_PROBLEM REQUIREMENTS:_ Where the line containing "text: Help ->" appears below, start there and repeat each line exactly to the end. Leave the pictures out.

%%

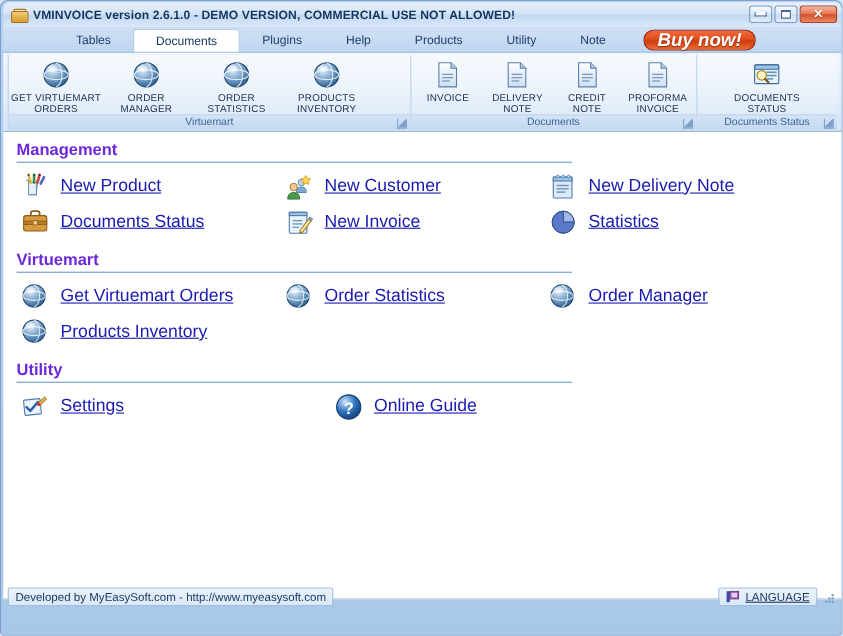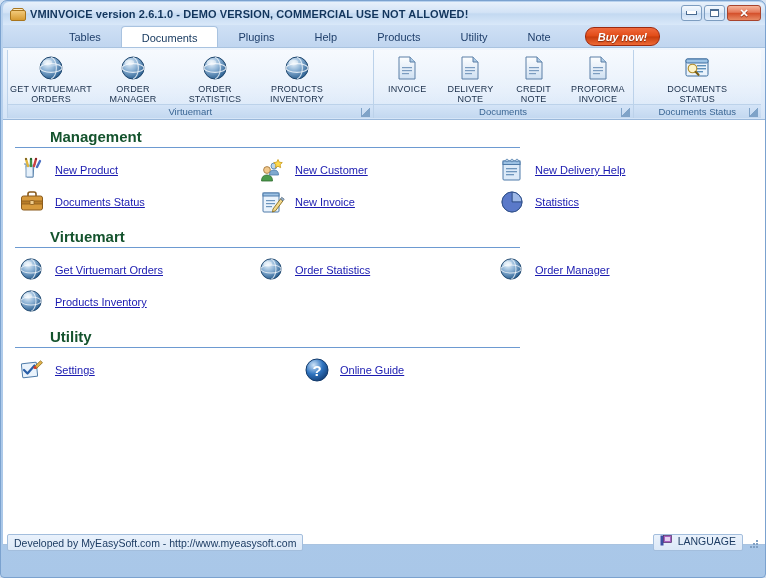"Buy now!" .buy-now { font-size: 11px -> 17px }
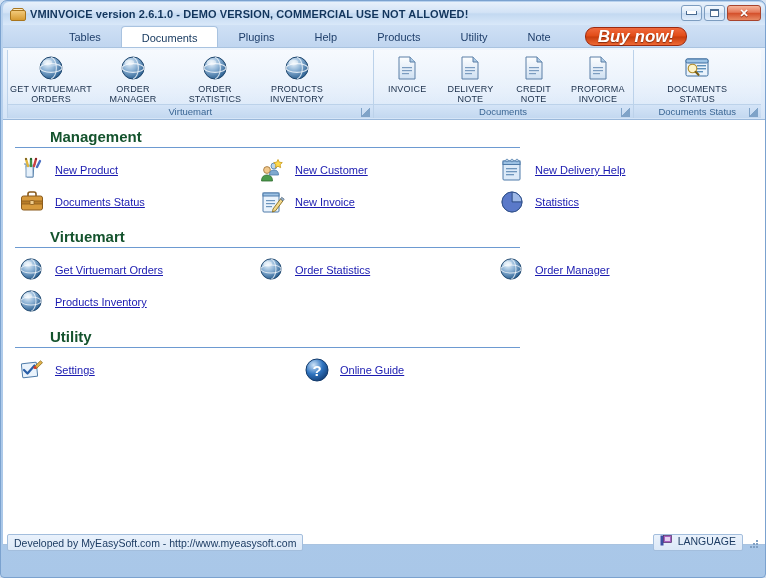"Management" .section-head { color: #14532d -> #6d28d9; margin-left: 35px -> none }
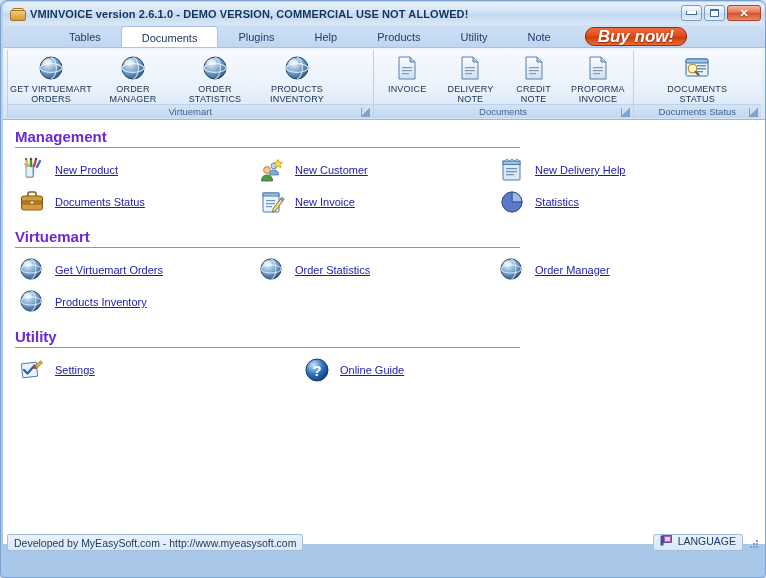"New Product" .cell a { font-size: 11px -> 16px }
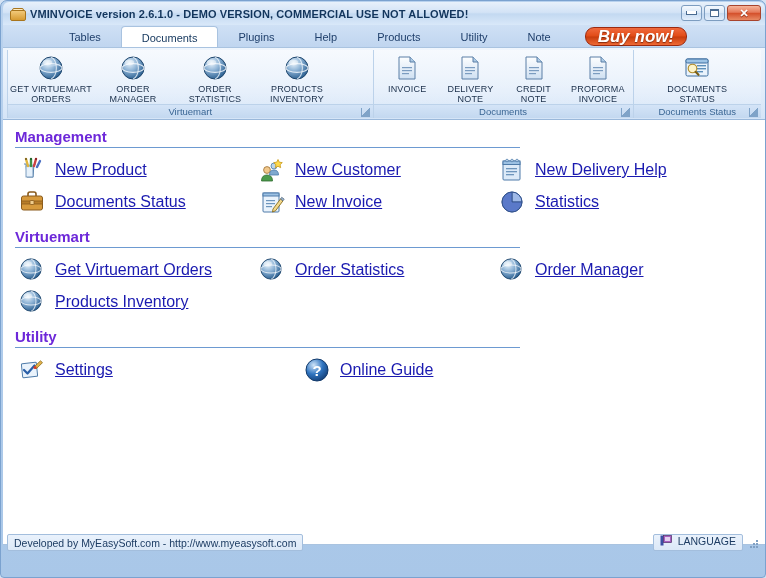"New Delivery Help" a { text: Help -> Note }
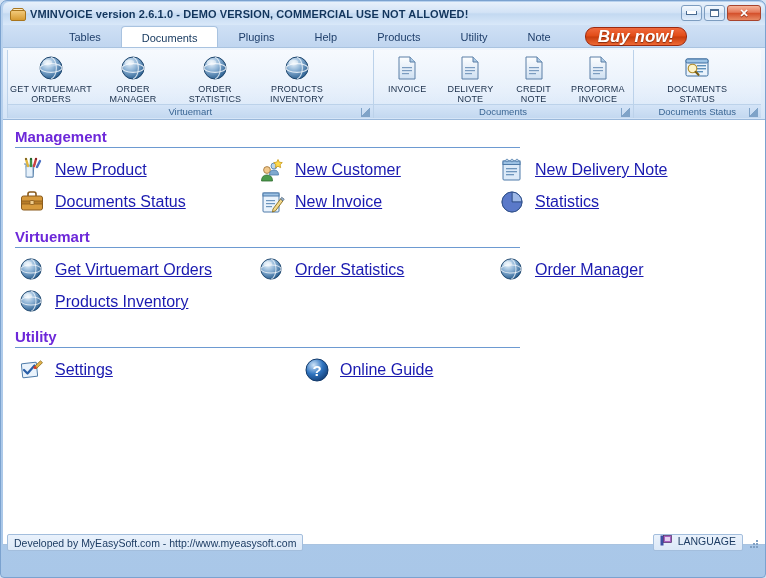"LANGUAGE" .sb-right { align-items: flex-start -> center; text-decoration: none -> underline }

%%

_SOLUTION TO THIS EXERCISE:_
"New Delivery Help" a { text: Help -> Note }
"LANGUAGE" .sb-right { align-items: flex-start -> center; text-decoration: none -> underline }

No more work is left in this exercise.